▶ _EXERCISE DIRECTIONS_:
Below are lines of records; copy exactly those from the one containing "background: #fca5a5 ->" through the one containing "color: #0f172a ->", leaving the pictures behind.
(EXERCISE DATA begins)
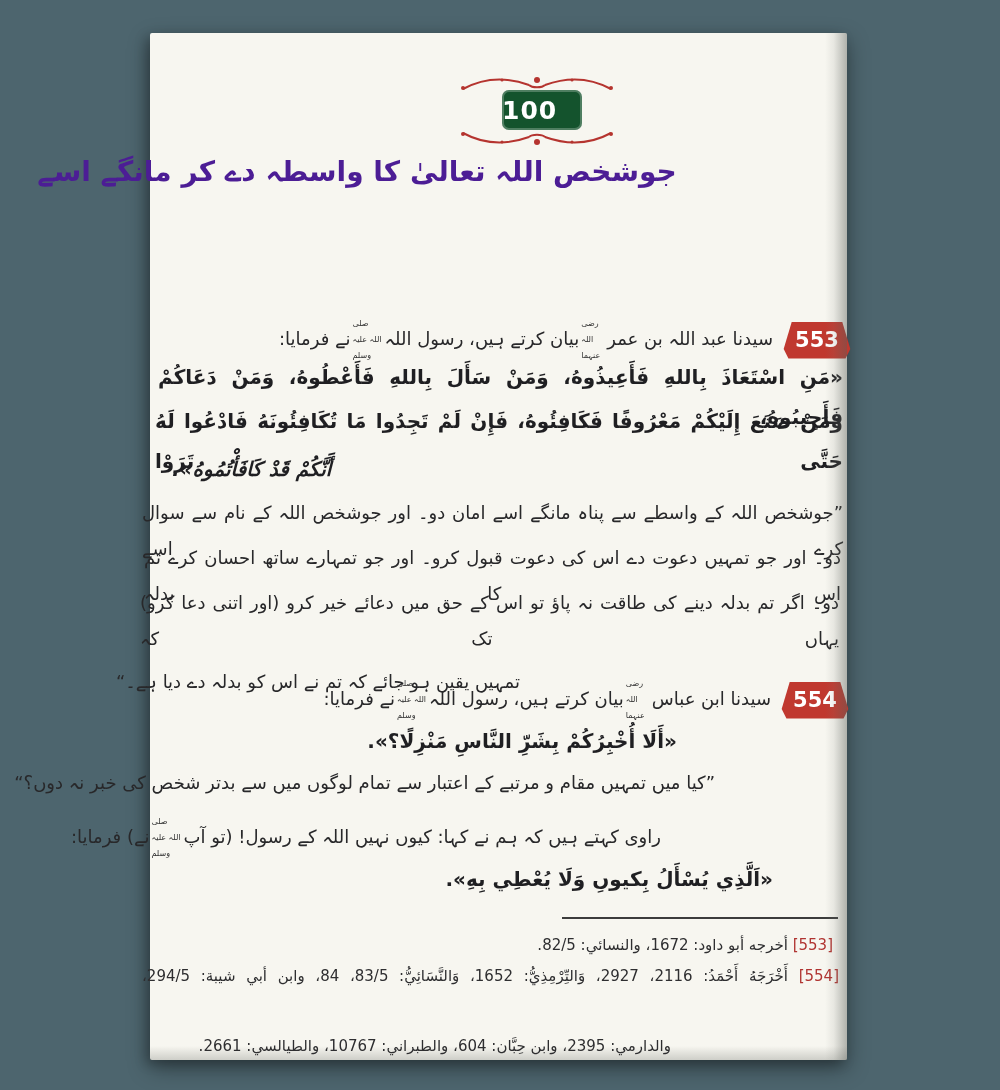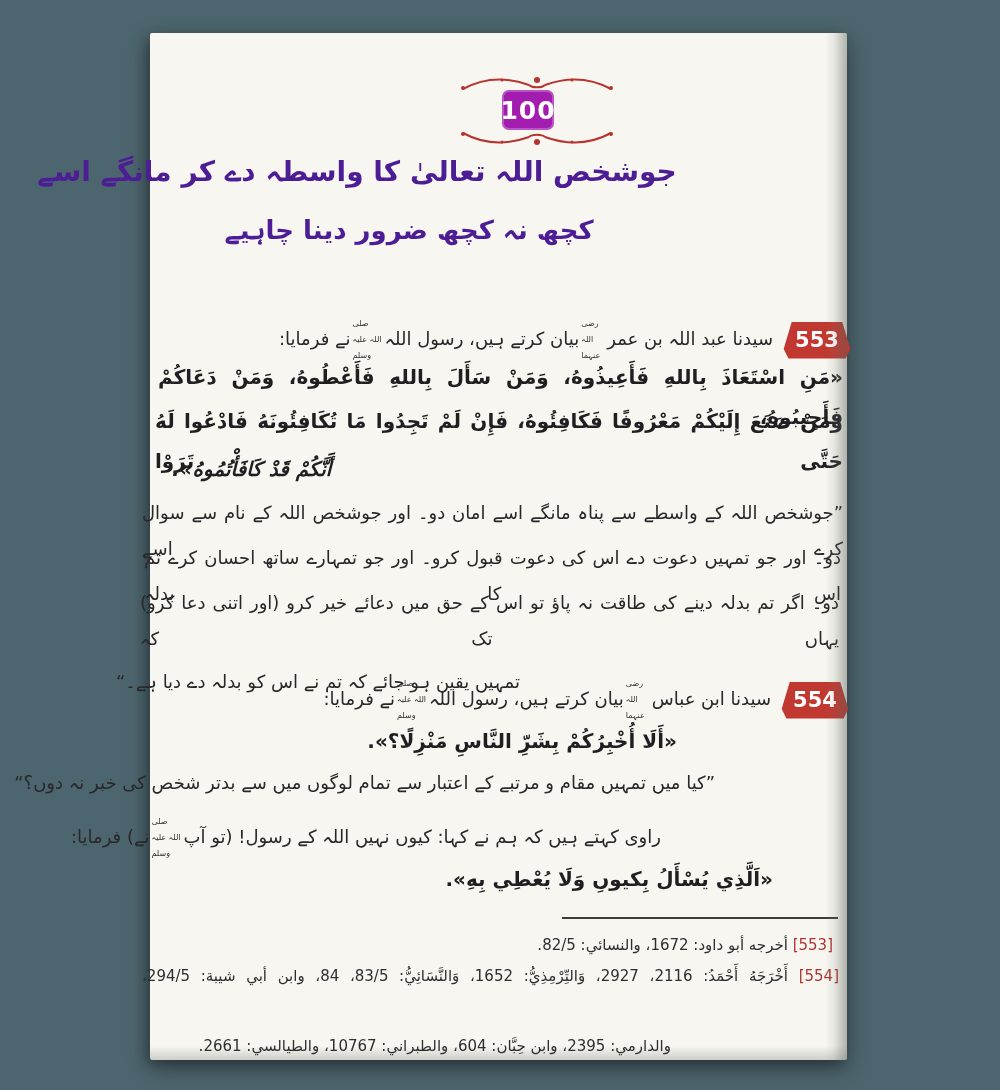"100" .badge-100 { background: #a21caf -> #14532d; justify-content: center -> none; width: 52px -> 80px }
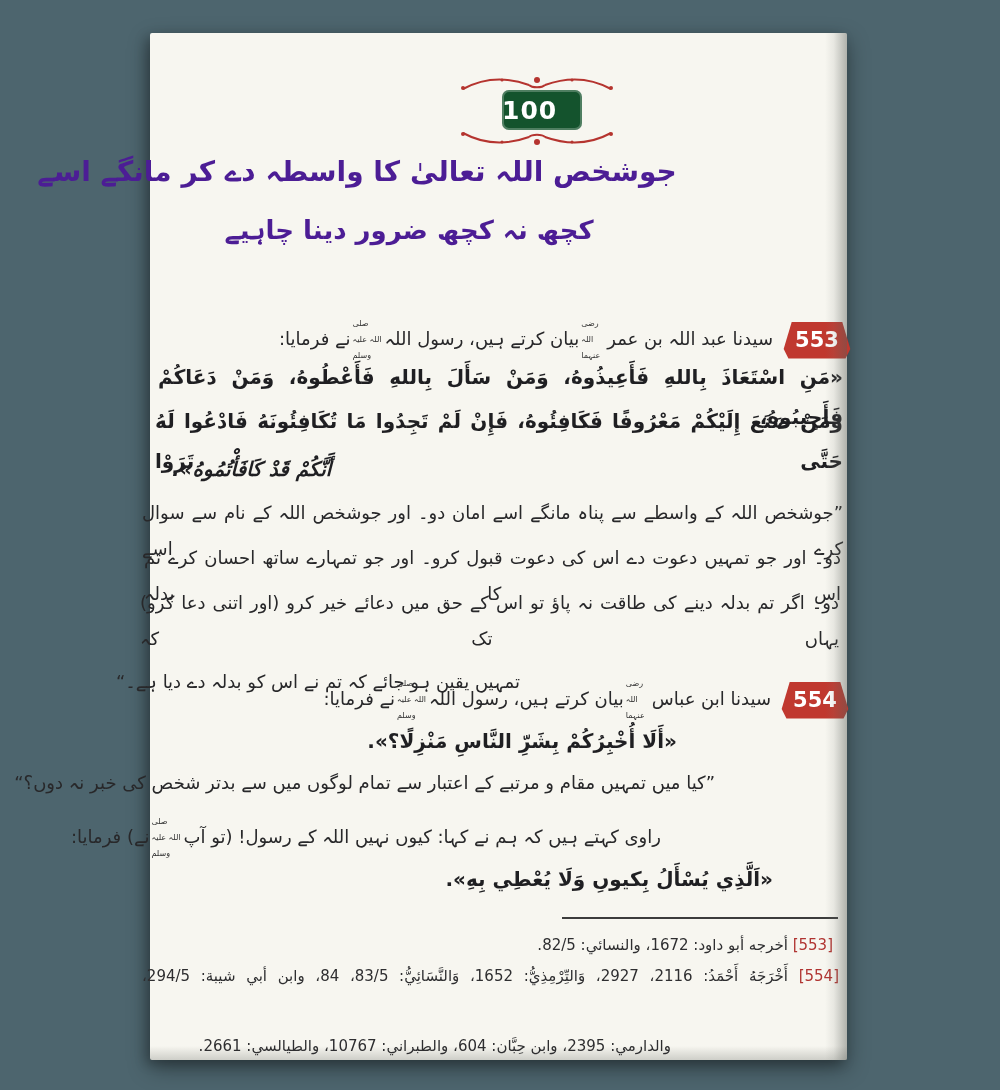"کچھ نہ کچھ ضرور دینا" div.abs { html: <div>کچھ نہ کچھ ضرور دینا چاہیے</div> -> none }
(EXERCISE DATA ends)
(EXERCISE DATA begins)
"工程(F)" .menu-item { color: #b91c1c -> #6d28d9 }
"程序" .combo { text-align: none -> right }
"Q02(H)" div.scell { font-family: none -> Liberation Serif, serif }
(EXERCISE DATA ends)
(EXERCISE DATA begins)
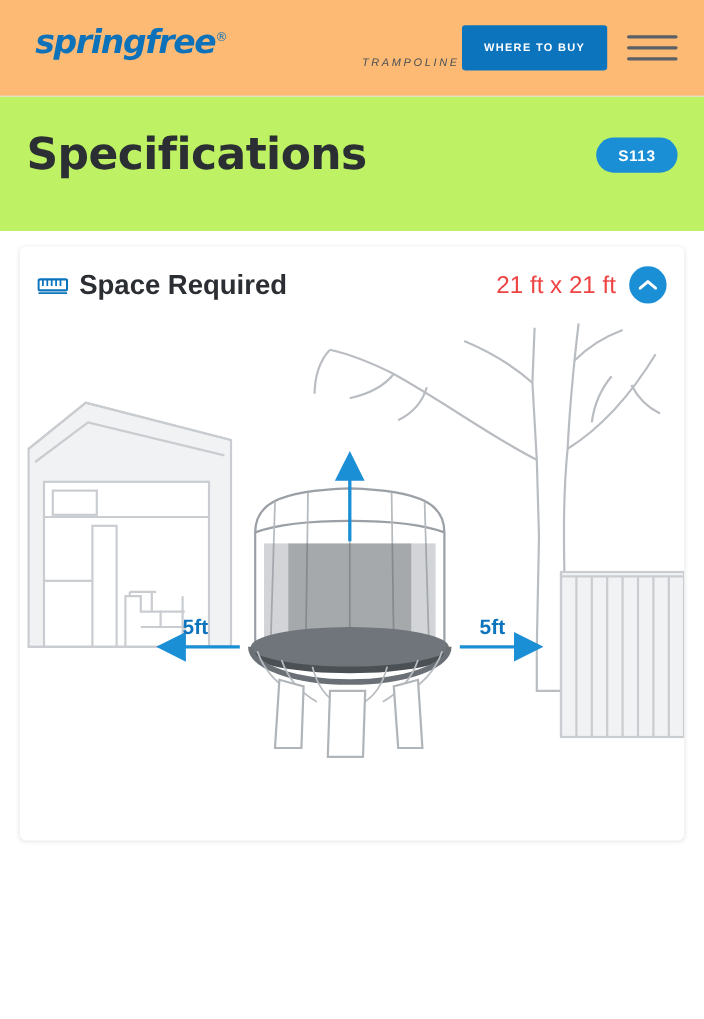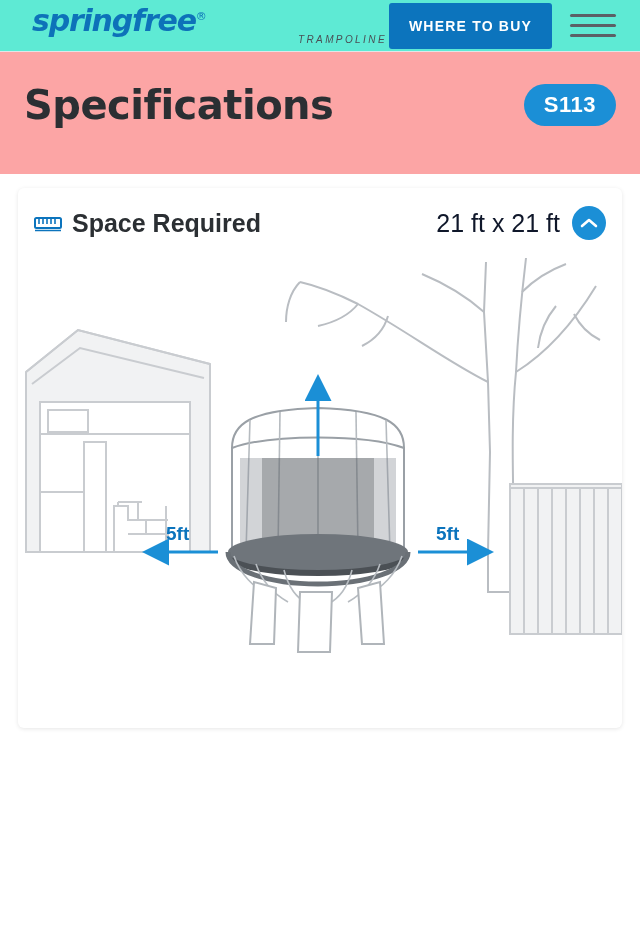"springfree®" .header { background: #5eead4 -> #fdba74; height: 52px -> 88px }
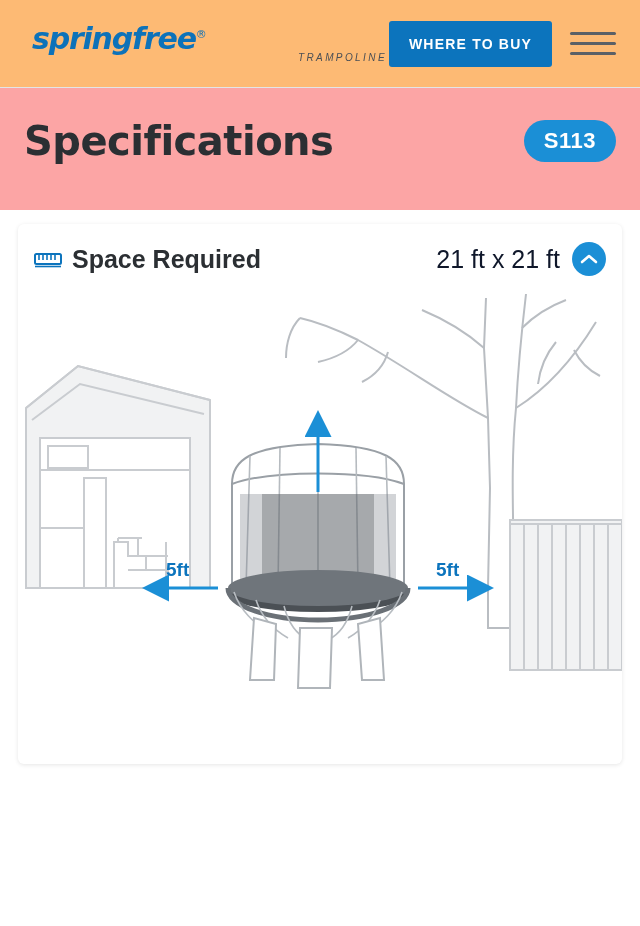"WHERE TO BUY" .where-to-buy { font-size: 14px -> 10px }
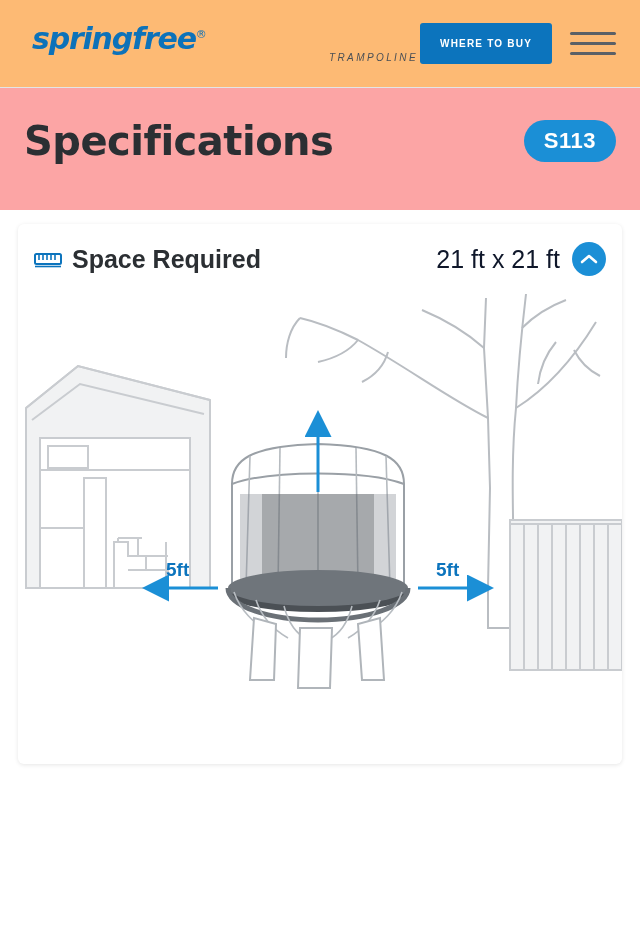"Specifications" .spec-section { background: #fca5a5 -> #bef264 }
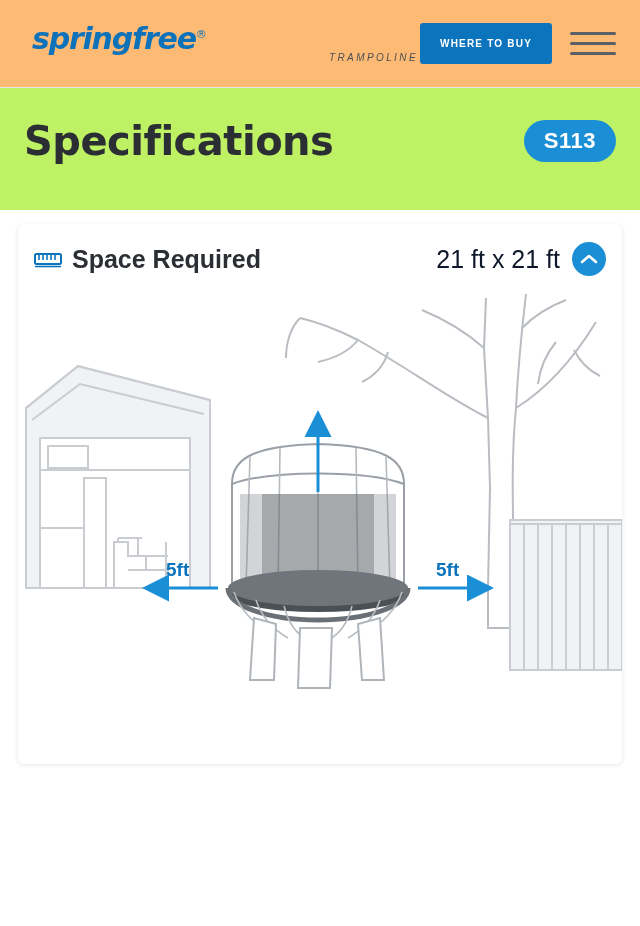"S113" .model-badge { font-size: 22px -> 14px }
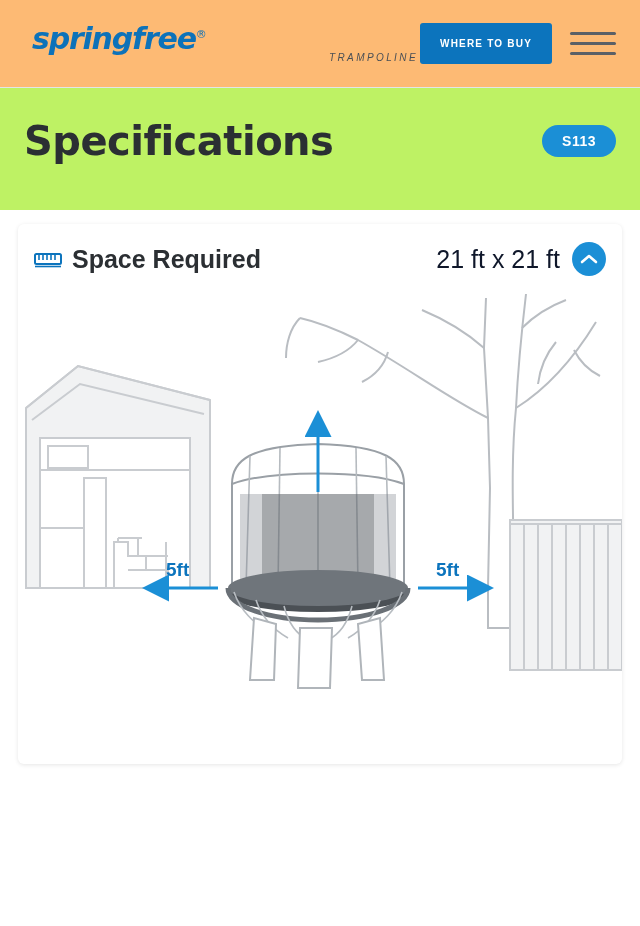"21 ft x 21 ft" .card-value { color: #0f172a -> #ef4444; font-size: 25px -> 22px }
(EXERCISE DATA ends)
▶ _REPLY TO THE TASK_:
"Specifications" .spec-section { background: #fca5a5 -> #bef264 }
"S113" .model-badge { font-size: 22px -> 14px }
"21 ft x 21 ft" .card-value { color: #0f172a -> #ef4444; font-size: 25px -> 22px }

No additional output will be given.